Après deux ans de pandémie et au milieu d’une crise énergétique, une partie de la société espagnole est sous tension.
« La rue ne supportera plus longtemps le gouvernement ». La menace ne provient pas d’un syndicaliste ou du porte-parole d’un mouvement anti-système, mais du numéro 2 du parti de droite Teodoro García Egea. Selon l’analyse du porte-parole du Partido Popular, prononcée la semaine dernière devant la presse, la société espagnole ne tiendrait plus en place avec les politiques de la coalition gouvernementale Socialiste-Podemos.
L’Espagne assiste-t-elle à une révolution conservatrice ? Il est trop tôt pour le dire, mais il est vrai que des collectifs traditionnellement à droite battent le pavé.
La police
Ce week-end à Madrid, des milliers de policiers nationaux, de gendarmes et de Mossos d’Esquadra ont manifesté contre la réforme de la loi de sécurité intérieure qui rabote de nombreuses prérogatives des forces de l’ordre.
Pêle-mêle, le gouvernement de gauche rend possible pour un particulier de prendre en photo ou de filmer des policiers lors de manifestations ou d’un contrôle. Le système des amendes infligées à une personne condamnée pour un délit lors de manifestations est revu à la baisse. L’utilisation de flashballs va être sérieusement limitée. La réforme veut rendre plus compliquée la condamnation d’une personne ayant agressé un policier. Une batterie de mesures qui a enflammé les syndicats de police, dont les tensions idéologiques avec la gauche radicale de Podemos sont de notoriété publique.
Les transporteurs
Les entreprises de transports sont également très tendues. À Barcelone, ce dimanche, a eu lieu une opération escargot. Un mouvement de mauvaise humeur contre Ada Colau et la zone de basses émissions qui restreindra partiellement l’entrée et la circulation des poids-lourds pour des raisons écologiques à partir du 1er janvier prochain.

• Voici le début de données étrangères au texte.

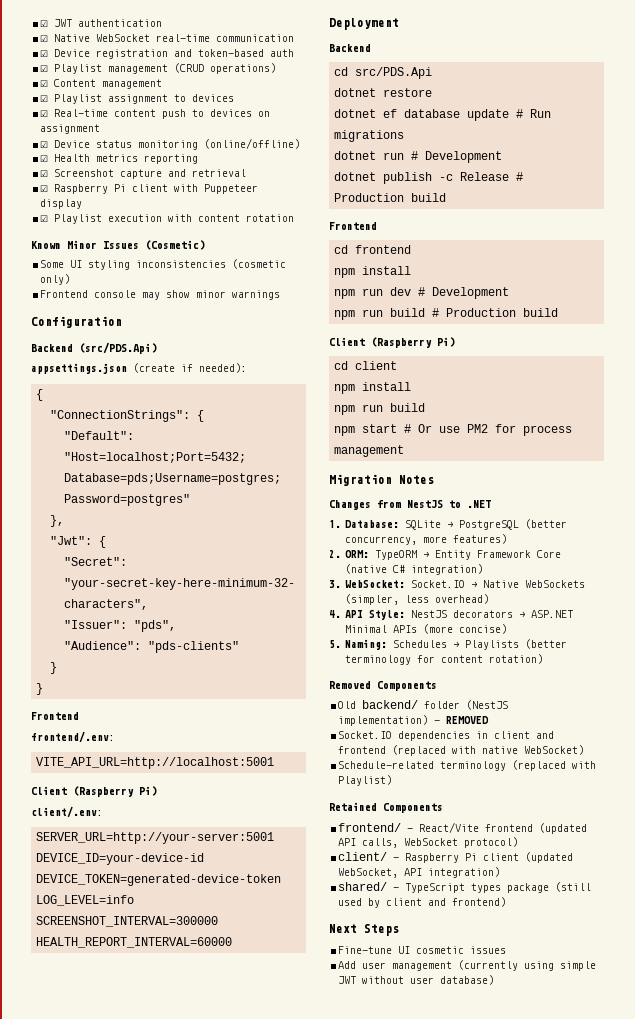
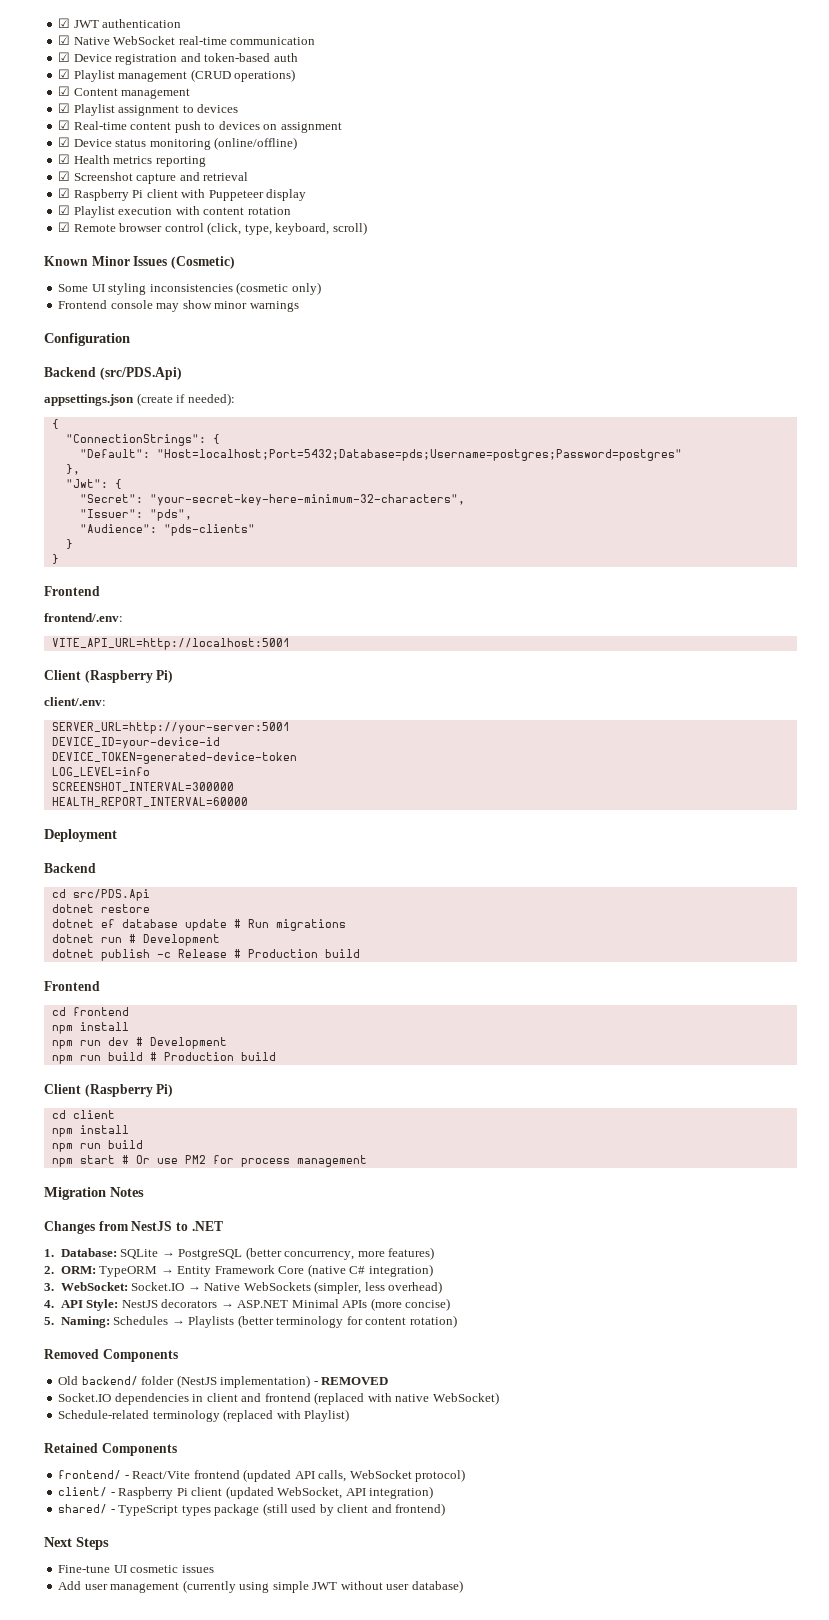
+ ☑ Remote browser control (click, type, keyboard, scroll)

Au plan national, les transporteurs menacent d’une grève les 20 et 22 décembre pour protester contre le prix de l’essence qui ne cesse de battre des records depuis des mois. Pour tenter de désamorcer le conflit, le gouvernement a ouvert une ligne de subventions d’un montant de 400 millions d’euros. Pour l’instant, la grève est maintenue.
Le secteur agricole
Si les camionneurs décident de paralyser le pays à la veille des fêtes de Noël, ils trouveront sur les routes espagnoles le soutien amical des entreprises du secteur agricole. Les camions pourraient côtoyer les tracteurs qui sont furieux contre la hausse des coûts fixes : eau, semences, engrais, plastique, électricité, essence, rendant encore plus complexe la rentabilité d’une exploitation agricole de taille petite ou moyenne.
La tension politique
La droite classique (Partido Popular) ou extrême (Vox) mène une opposition très dure au gouvernement. Les alliances parlementaires du gouvernement avec les Catalans et les Basques sont qualifiées de pactes avec les séparatistes et les terroristes par l’opposition. La lutte contre la pandémie ne bénéficie d’aucune union nationale. Vox a même traîné le gouvernement devant le tribunal constitutionnel pour rendre le confinement illégal.
La droite au pouvoir dans les conseils régionaux d’Andalousie et de Castilla y Léon pourraient déclencher des élections anticipées locales. Donné gagnant dans les sondages, le Partido Popular espère ainsi donner une première estocade dans les urnes à la gauche. En espérant qu’un effet boule de neige oblige le Premier ministre à dissoudre le parlement et convoquer une législative nationale anticipée.